Recuerdo tus ojos. Recuerdo haber
pensado que tus ojos serían los primeros en venir a mi memoria y los últimos en
abandonarla. Recuerdo tus ojos enormes y oscuros. Recuerdo que la confitería
combinaba con ellos. Recuerdo que mirabas al frente, sonriendo, una mano en tu
codo, otra en el mentón. Recuerdo que sonreías sin mostrar los dientes, con esa
sonrisa entre pícara y cómplice, esa sonrisa de quien conoce un secreto
infantil que quiere compartir solo contigo pero no ahora sino después, cuando
estemos solos y sea de tarde y llueva. Recuerdo las sillas de madera, las
paredes blancas con cuadros (también madera, también blancos). Recuerdo la
línea oscura del comienzo de tus senos. Recuerdo tu piel blanca, tu pelo largo
y castaño, tus labios de color indescriptible mezcla de rojo, marrón, rosa,
piel, chocolate y almendra. Recuerdo tu perfume de interior de caja de bombones,
cálido y líquido. Recuerdo el jarrón de cerámica brillante, la servilleta de
paño verde. Recuerdo el timbre de tu voz prometiéndome en la lectura de un menú que
este momento duraría para siempre. Recuerdo el tacto sólido de tus dedos sobre
la taza de café que a la vez era mis dedos, mi cuello, mis labios.
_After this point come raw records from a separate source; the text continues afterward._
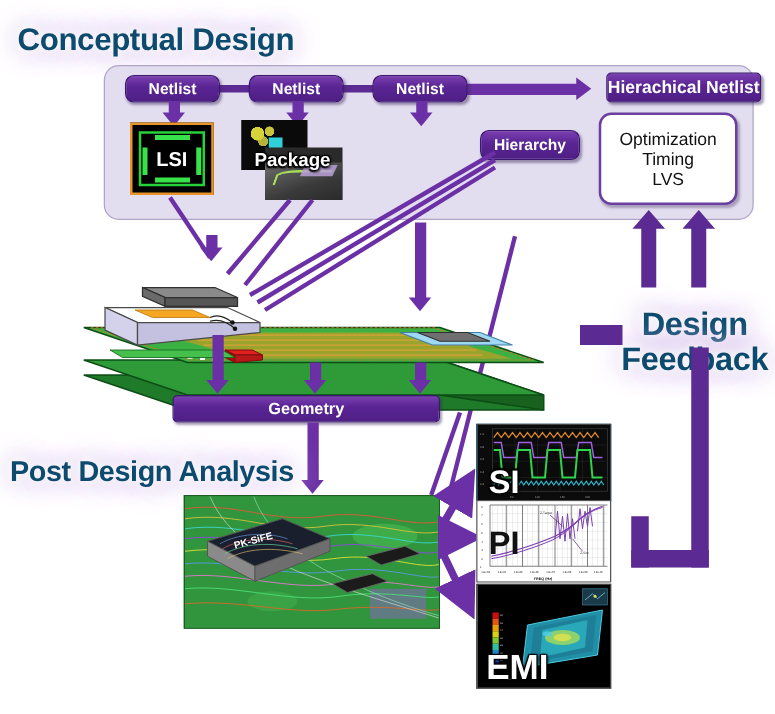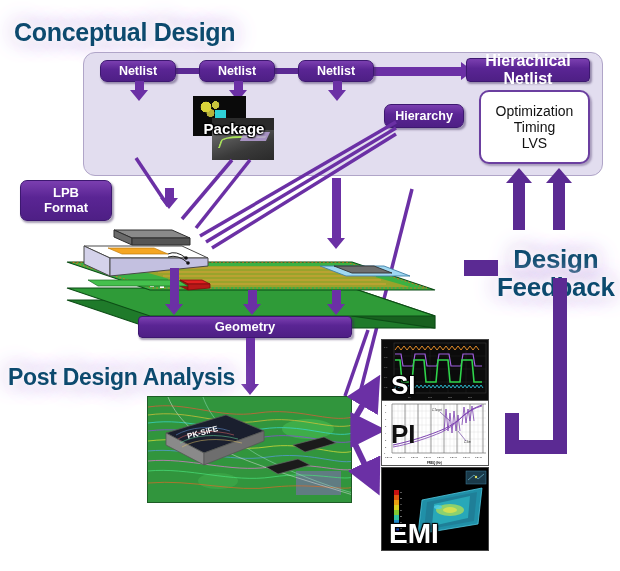--- a/index.html
+++ b/index.html
@@ -139,35 +139,43 @@
 
   <div class="arrow arrow-right" style="left:364px; top:62px; width:110px; height:18px;">
     <div class="shaft" style="left:0; top:5px; width:98px; height:9px;"></div>
     <div class="head" style="left:97px; top:0px;"></div>
   </div>
 
   <div class="pbox" style="left:100px; top:60px; width:76px; height:22px; font-size:12.5px;">Netlist</div>
   <div class="pbox" style="left:199px; top:60px; width:76px; height:22px; font-size:12.5px;">Netlist</div>
   <div class="pbox" style="left:298px; top:60px; width:76px; height:22px; font-size:12.5px;">Netlist</div>
 
-  <div class="pbox sharp" style="left:466px; top:58px; width:124px; height:24px; font-size:16px;">Hierachical Netlist</div>
+  <div class="pbox sharp" style="left:485px; top:58px; width:124px; height:24px; font-size:14px;">Hierachical Netlist</div>
 
   <div class="arrow arrow-down" style="left:130px; top:81px; width:18px; height:20px;">
     <div class="shaft" style="left:4.5px; top:0; width:9px; height:11px;"></div>
     <div class="head" style="left:0; top:9px;"></div>
   </div>
   <div class="arrow arrow-down" style="left:229px; top:81px; width:18px; height:20px;">
     <div class="shaft" style="left:4.5px; top:0; width:9px; height:11px;"></div>
     <div class="head" style="left:0; top:9px;"></div>
   </div>
   <div class="arrow arrow-down" style="left:328px; top:81px; width:18px; height:20px;">
     <div class="shaft" style="left:4.5px; top:0; width:9px; height:11px;"></div>
     <div class="head" style="left:0; top:9px;"></div>
   </div>
 
+  <div class="tile" id="lsi-tile" style="left:104px; top:98px; width:67px; height:58px;">
+    <div class="lsi-ring" style="left:5px; top:5px; right:5px; bottom:5px;"></div>
+    <div class="lsi-pad" style="left:18px; top:8px; width:28px; height:4px;"></div>
+    <div class="lsi-pad" style="left:18px; bottom:8px; width:28px; height:4px;"></div>
+    <div class="lsi-pad" style="left:8px; top:18px; width:4px; height:22px;"></div>
+    <div class="lsi-pad" style="right:8px; top:18px; width:4px; height:22px;"></div>
+    <div class="tile-label" style="left:0; right:0; top:20px; text-align:center; font-size:16px;">LSI</div>
+  </div>
 
   <div class="tile" id="pkg-top" style="left:193px; top:96px; width:53px; height:40px;">
     <div class="shape" style="left:4px; top:3px; width:30px; height:20px; background:
          radial-gradient(circle at 30% 40%, #d8d23a 0 22%, transparent 23%),
          radial-gradient(circle at 62% 30%, #c9c43c 0 16%, transparent 17%),
          radial-gradient(circle at 45% 70%, #b7b23a 0 18%, transparent 19%);"></div>
     <div class="shape" style="left:22px; top:14px; width:11px; height:18px; background:#2fd0d8;"></div>
     <div class="shape" style="left:30px; top:33px; width:17px; height:4px; background:#e06ad0;"></div>
   </div>
   <div class="tile" id="pkg-bot" style="left:212px; top:118px; width:62px; height:42px;">
@@ -179,24 +187,20 @@
 
 
   <div class="pbox" style="left:384px; top:104px; width:80px; height:24px; font-size:12.5px;">Hierarchy</div>
 
   <div class="wbox" style="left:479px; top:90px; width:111px; height:74px; font-size:14px;">
     <span>Optimization</span>
     <span>Timing</span>
     <span>LVS</span>
   </div>
 
-  <div class="pbox" style="left:20px; top:180px; width:92px; height:41px; font-size:13px; flex-direction:column;">
-    <span>LPB</span>
-    <span>Format</span>
-  </div>
 
   <svg style="position:absolute; left:0; top:0; width:620px; height:571px; pointer-events:none;">
 
     <line x1="136" y1="158" x2="168" y2="206" stroke="#6b30a5" stroke-width="3.5"></line>
 
     <line x1="232" y1="160" x2="182" y2="219" stroke="#6b30a5" stroke-width="3.5"></line>
     <line x1="250" y1="160" x2="196" y2="228" stroke="#6b30a5" stroke-width="3.5"></line>
 
     <line x1="396" y1="122" x2="200" y2="236" stroke="#6b30a5" stroke-width="3.5"></line>
     <line x1="396" y1="128" x2="206" y2="242" stroke="#6b30a5" stroke-width="3.5"></line>

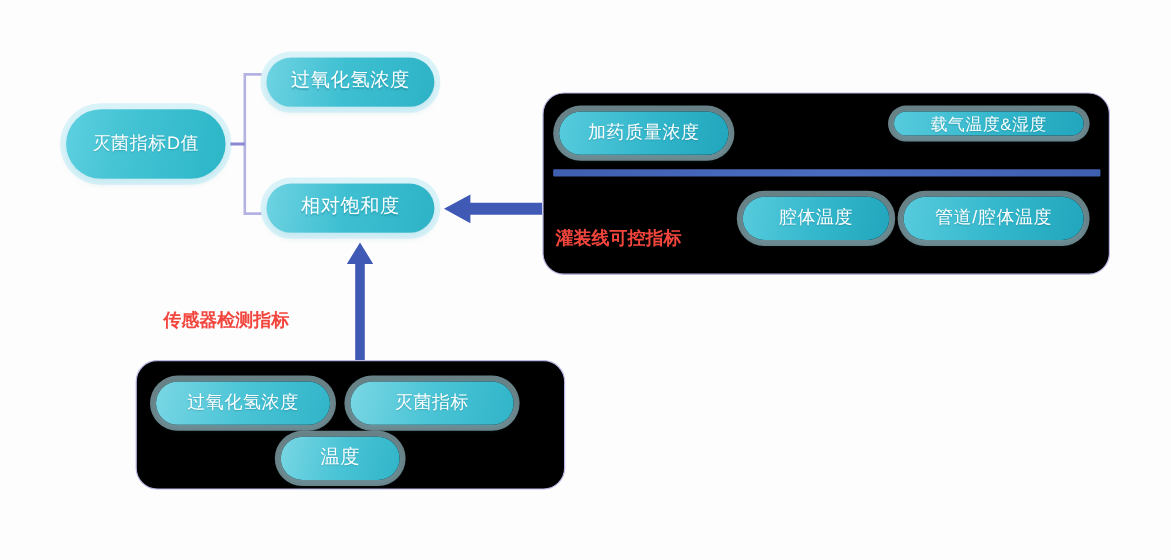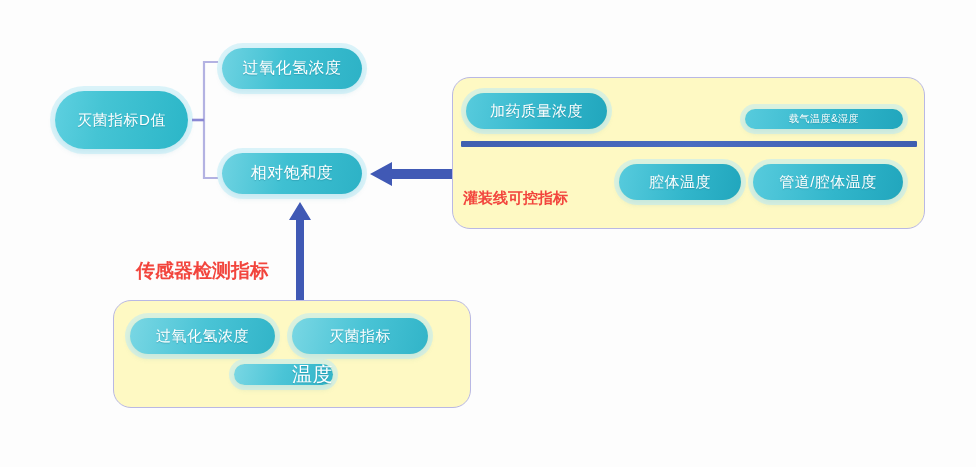--- a/index.html
+++ b/index.html
@@ -46,21 +46,21 @@
   .pill.soft {
     background: linear-gradient(105deg, #7ad7e4 0%, #4ac4d6 50%, #31b4c8 100%);
   }
 
   
   .panel {
     position: absolute;
     box-sizing: border-box;
     border: 1.6px solid #b9b8e4;
     border-radius: 18px;
-    background: #fef9c3;
+    background: #000000;
   }
 
   .divider {
     position: absolute;
     background: linear-gradient(90deg, #3f5fb0 0%, #4a6cc0 50%, #3f5fb0 100%);
     border-radius: 1px;
   }
 
   
   .redlabel {
@@ -114,44 +114,44 @@
     <svg width="26" height="100" viewBox="0 0 26 100">
       <path d="M13 2 L2 20 L9 20 L9 100 L17 100 L17 20 L24 20 Z" fill="#4059b5"></path>
     </svg>
   </div>
 
   <div class="panel" style="left:452px; top:77px; width:473px; height:152px;">
 
     <div class="pill deep" style="left:13px; top:15px; width:141px; height:36px; font-size:15px;">
       <span>加药质量浓度</span>
     </div>
-    <div class="pill deep" style="left:292px; top:15px; width:158px; height:20px; font-size:10px;margin-top:16px;">
+    <div class="pill deep" style="left:292px; top:15px; width:158px; height:20px; font-size:14px;">
       <span>载气温度&amp;湿度</span>
     </div>
 
     <div class="divider" style="left:8px; top:63px; width:456px; height:6px;"></div>
 
     <div class="pill deep" style="left:166px; top:86px; width:122px; height:36px; font-size:15px;">
       <span>腔体温度</span>
     </div>
     <div class="pill deep" style="left:300px; top:86px; width:150px; height:36px; font-size:15px;">
       <span>管道/腔体温度</span>
     </div>
 
     <div class="redlabel" style="left:10px; top:111px; font-size:15px;">灌装线可控指标</div>
   </div>
 
-  <div class="redlabel" style="left:136px; top:258px; font-size:19px;">传感器检测指标</div>
+  <div class="redlabel" style="left:136px; top:258px; font-size:15px;">传感器检测指标</div>
 
   <div class="panel" style="left:113px; top:300px; width:358px; height:108px;">
 
     <div class="pill soft" style="left:16px; top:17px; width:145px; height:36px; font-size:15px;">
       <span>过氧化氢浓度</span>
     </div>
     <div class="pill soft" style="left:178px; top:17px; width:136px; height:36px; font-size:15px;">
       <span>灭菌指标</span>
     </div>
-    <div class="pill soft" style="left:120px; top:63px; width:99px; height:21px; font-size:20px;justify-content:flex-end;">
+    <div class="pill soft" style="left:120px; top:63px; width:99px; height:36px; font-size:16px;">
       <span>温度</span>
     </div>
   </div>
 
 </div>
 
 </body></html>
Recuerdo el
latido calmo de tus arterias detrás de tu piel y de tu ropa y de mi piel y de
mi ropa. Recuerdo el primer día de una serie de primeros días, todos siendo el
primero, todos comenzando al mismo tiempo, todos diferentes. Recuerdo un
pequeño lunar en el brazo de uno de los dos. Recuerdo la idea absurda de que
recordar es traer una experiencia pasada al presente y revivirla como la
primera vez de manera tan precisa que deja de ser un recuerdo y pasa a ser un
encuentro. Recuerdo tu blusa blanca con motivo de pájaros del mismo color
indescriptible de tus labios. Recuerdo el movimiento vertical de tu mano
sosteniendo un pedazo de universo con forma de taza de café. Recuerdo el
momento en que me creaste a través de tu imagen, me definiste, me diste vida y
propósito en tanto observador pasivo de tu actividad. Recuerdo la obra de arte
que eras. Recuerdo la firma de un autor que no era yo diciéndome que tu
perfección era alcanzable solamente a la distancia. Recuerdo el no cargado de
sí que te definía como un instante milagroso, imperecedero, potencial y
perfecto. Recuerdo tu forma humana e ilusoria. Recuerdo la fugacidad de tu
materia, definida y justificada a través de mi ausencia. Recuerdo el mutuo
alimento de un tácito anonimato. Recuerdo esa pequeña muerte que resolvimos,
ese instante de sacrificio devoto en el que tuve que mirar hacia otro lado y que
tú aprobaste. Recuerdo la alegre ignorancia con la que tu nuca despidió a mi
espalda. Recuerdo el amor con el que no me miraste, ni me oíste, ni me tocaste,
ni supiste mi nombre. Recuerdo lo desconocidos que fuimos.